| ENTRIES PROVIDED |
===

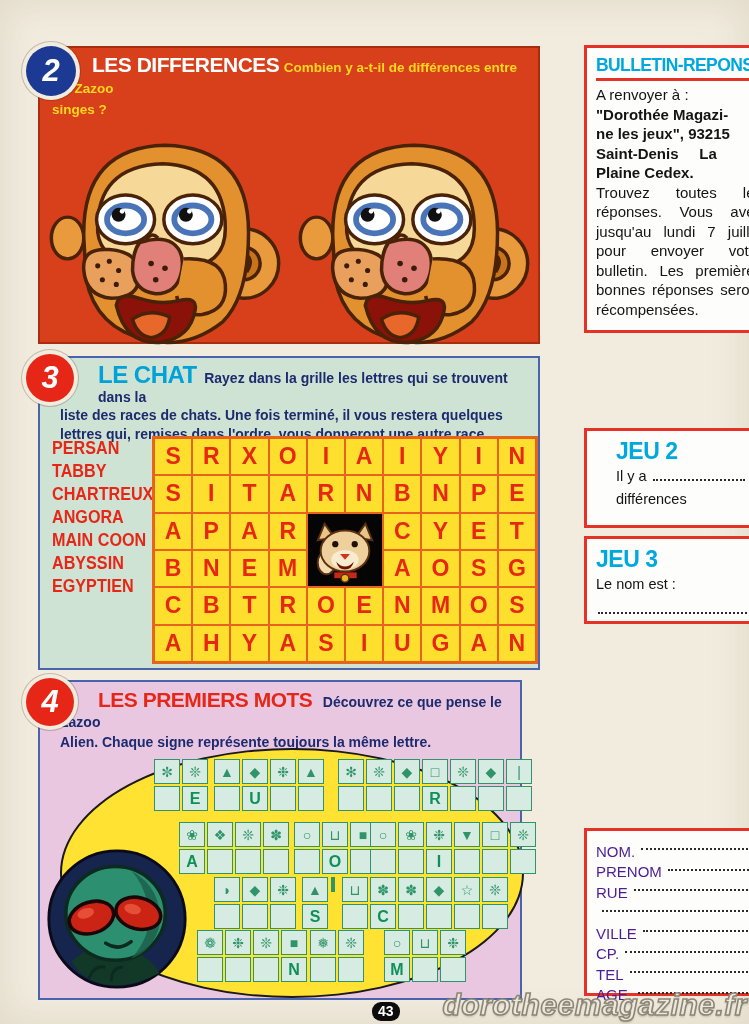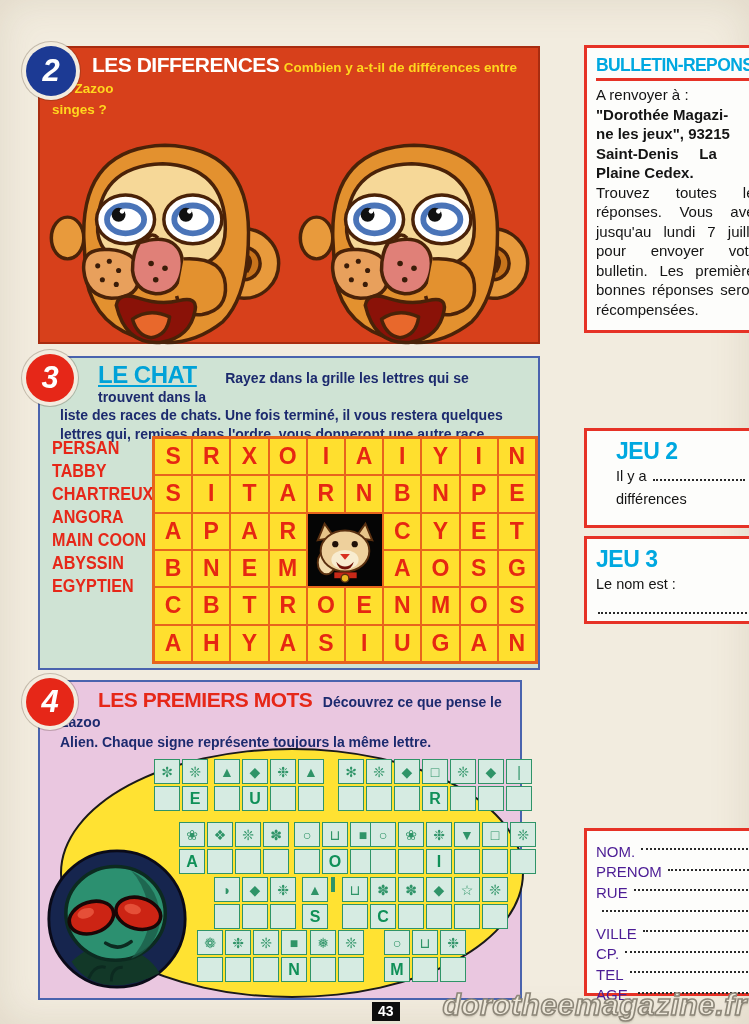--- a/index.html
+++ b/index.html
@@ -29,7 +29,7 @@
         background:#cfe3d4;border:2.5px solid #4a63ae;box-sizing:border-box;}
   #sec3 .hdr{padding:8px 10px 0 20px;line-height:18.5px;}
   .spacer3{float:left;width:38px;height:22px;}
-  .s3title{color:#00a2d8;font-size:24px;font-weight:bold;letter-spacing:-0.5px;margin-right:24px;text-decoration:underline;}
+  .s3title{color:#00a2d8;font-size:24px;font-weight:bold;letter-spacing:-0.5px;margin-right:3px;}
   .instr{color:#1c2a6e;font-size:14px;font-weight:bold;}
   #word-list{position:absolute;left:12px;top:78px;color:#e62718;font-size:19px;font-weight:bold;
              line-height:23px;transform:scaleX(0.85);transform-origin:left top;white-space:nowrap;}

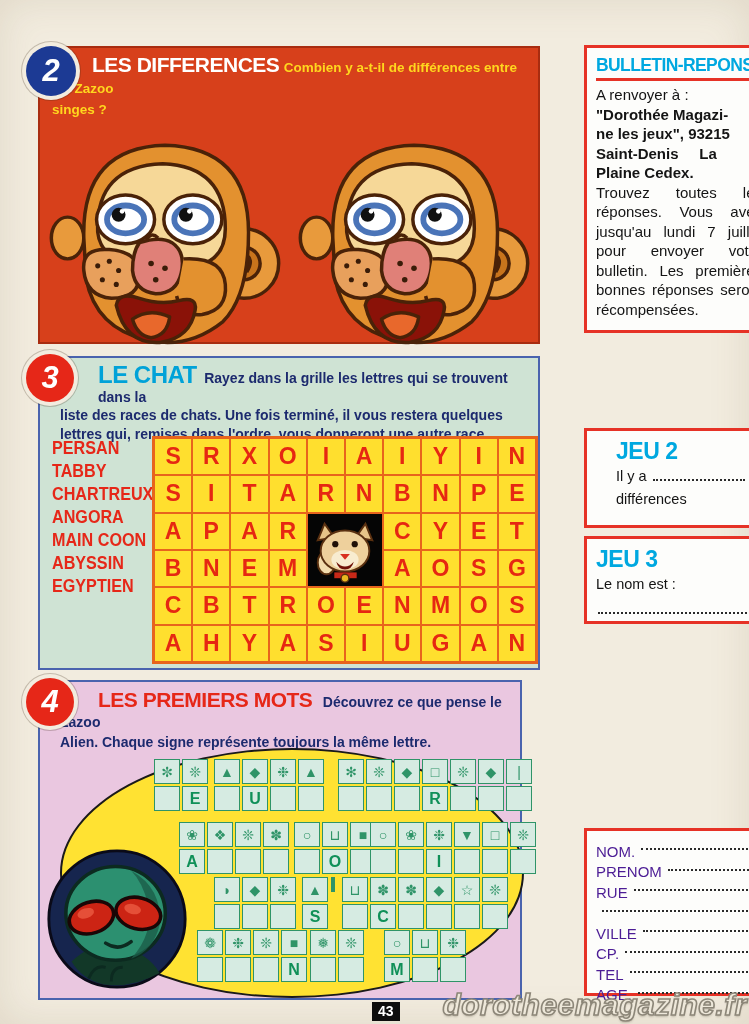--- a/index.html
+++ b/index.html
@@ -82,7 +82,7 @@
 
   
   #pageno{position:absolute;left:372px;top:1002px;background:#0c0c0c;color:#fff;
-          font-size:14px;font-weight:bold;padding:1px 6px 2px;border-radius:0;z-index:9;}
+          font-size:14px;font-weight:bold;padding:1px 6px 2px;border-radius:9px;z-index:9;}
   #watermark{position:absolute;right:2px;top:988px;z-index:8;
              font-size:30px;font-weight:bold;font-style:italic;letter-spacing:0.5px;
              color:#eee8da;-webkit-text-stroke:1.6px #8c8678;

===

| WORK TO COMPLETE |
The lines holding the string "letter" are what is needed from the material above.

| RESPONSE BELOW |
-  .s3title{color:#00a2d8;font-size:24px;font-weight:bold;letter-spacing:-0.5px;margin-right:24px;text-decoration:underline;}
+  .s3title{color:#00a2d8;font-size:24px;font-weight:bold;letter-spacing:-0.5px;margin-right:3px;}
              font-size:30px;font-weight:bold;font-style:italic;letter-spacing:0.5px;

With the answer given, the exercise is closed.